Task details => The output should be limited to the line holding "Chicco Chupetas 2-6M" and the lines after it through the end of the entries, each restated exactly.

:: Information

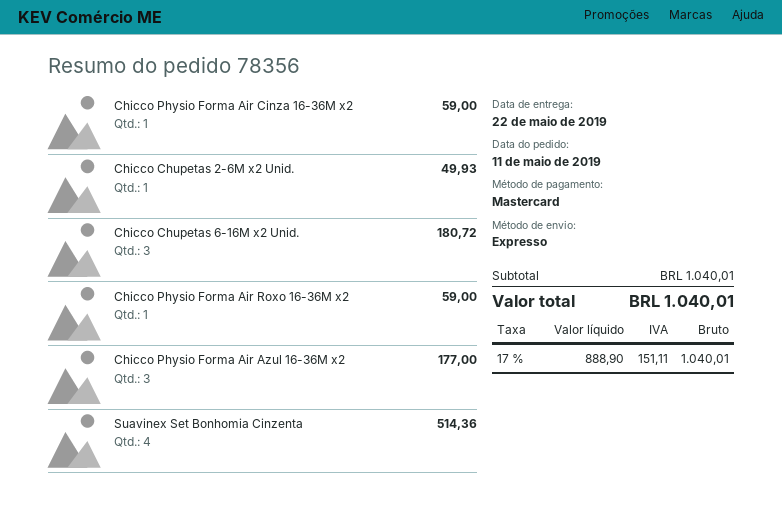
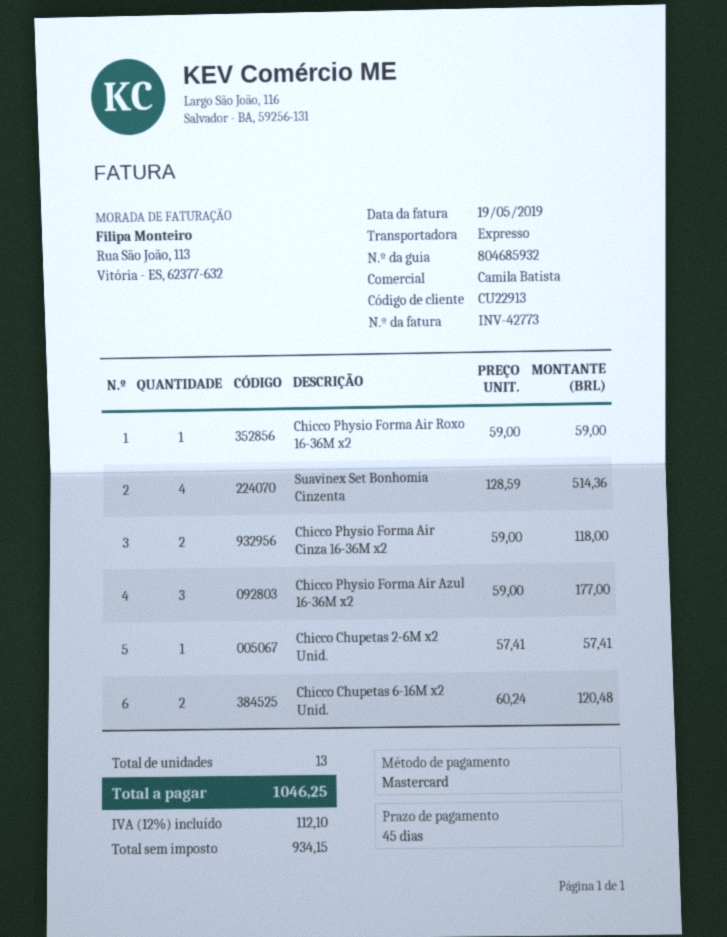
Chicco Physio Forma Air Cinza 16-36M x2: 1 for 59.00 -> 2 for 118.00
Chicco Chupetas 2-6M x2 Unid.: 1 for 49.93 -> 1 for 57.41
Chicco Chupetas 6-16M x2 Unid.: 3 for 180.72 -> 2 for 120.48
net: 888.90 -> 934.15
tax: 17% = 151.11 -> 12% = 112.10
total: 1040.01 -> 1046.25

::::

Answer below =>
Chicco Chupetas 2-6M x2 Unid.: 1 for 49.93 -> 1 for 57.41
Chicco Chupetas 6-16M x2 Unid.: 3 for 180.72 -> 2 for 120.48
net: 888.90 -> 934.15
tax: 17% = 151.11 -> 12% = 112.10
total: 1040.01 -> 1046.25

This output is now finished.